The trail goes back into the forest, only to be greeted by Ngubu hut, with an absorbing pebble beach to enjoy the first sunset
(with a Jagermeister shot, to celebrate Jannie’s birthday)
The huts are very basic, with 2 triple bunks each and a counter top. The “kitchen area” is just a table with benches around it and a basin to wash dishes.

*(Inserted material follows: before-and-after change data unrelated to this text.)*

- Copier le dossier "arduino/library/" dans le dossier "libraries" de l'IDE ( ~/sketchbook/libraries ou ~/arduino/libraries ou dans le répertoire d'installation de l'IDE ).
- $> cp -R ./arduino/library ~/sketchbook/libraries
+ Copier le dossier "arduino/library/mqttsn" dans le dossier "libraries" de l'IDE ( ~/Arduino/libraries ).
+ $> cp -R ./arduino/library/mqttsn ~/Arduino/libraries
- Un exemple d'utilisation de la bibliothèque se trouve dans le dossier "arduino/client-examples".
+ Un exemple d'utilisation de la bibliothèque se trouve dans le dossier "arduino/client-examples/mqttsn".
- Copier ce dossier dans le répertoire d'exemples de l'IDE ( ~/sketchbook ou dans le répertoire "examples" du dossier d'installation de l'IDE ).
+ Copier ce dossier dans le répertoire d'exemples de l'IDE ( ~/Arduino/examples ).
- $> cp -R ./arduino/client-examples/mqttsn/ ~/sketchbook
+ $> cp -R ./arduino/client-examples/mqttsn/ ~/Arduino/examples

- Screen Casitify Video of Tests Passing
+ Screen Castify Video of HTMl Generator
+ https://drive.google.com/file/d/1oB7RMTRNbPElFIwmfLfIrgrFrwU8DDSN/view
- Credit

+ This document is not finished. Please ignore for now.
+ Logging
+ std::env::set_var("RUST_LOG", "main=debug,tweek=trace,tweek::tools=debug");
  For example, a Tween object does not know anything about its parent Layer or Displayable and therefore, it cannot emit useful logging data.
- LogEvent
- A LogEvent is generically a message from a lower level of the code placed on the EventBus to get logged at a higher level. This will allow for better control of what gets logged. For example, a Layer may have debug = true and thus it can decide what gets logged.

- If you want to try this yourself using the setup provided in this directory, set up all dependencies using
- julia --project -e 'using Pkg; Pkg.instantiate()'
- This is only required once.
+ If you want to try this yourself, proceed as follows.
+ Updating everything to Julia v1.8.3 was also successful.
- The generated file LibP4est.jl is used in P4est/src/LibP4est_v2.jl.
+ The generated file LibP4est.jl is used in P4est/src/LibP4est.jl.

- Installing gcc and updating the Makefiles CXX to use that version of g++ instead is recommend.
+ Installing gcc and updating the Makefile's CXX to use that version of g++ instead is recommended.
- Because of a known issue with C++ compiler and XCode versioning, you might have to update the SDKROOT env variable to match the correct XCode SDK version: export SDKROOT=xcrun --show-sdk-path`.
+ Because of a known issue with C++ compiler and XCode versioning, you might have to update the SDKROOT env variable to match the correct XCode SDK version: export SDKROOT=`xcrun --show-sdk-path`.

The shower for day 1 is a beautiful outside shower, but catch it at the wrong time, and its freezing.
23 April 2018 (approx. 7.9km)
After a good night’s rest (thanks to the late night whiskey) the infamous day 2 was upon us.
I’m not saying that it was impossible, but for future Otter hikers, take this as a warning, it is TOUGH!
The first half of the hike is nice and fast, free flowing trails.
At 1.9km you get to Skilderkrans, and you simply have to take 30 minutes and enjoy it there, trust me, you’ll appreciate the views.
Everything up to the Kleinbos River, 3.8km, is amazing and you could be fooled into thinking this is a breeze.
Some steep climbs, even steeper descends and forest scenes that looks like a Disney movie, makes for good walking.
But then a turn for the worse happens… climb, climb and climb some more.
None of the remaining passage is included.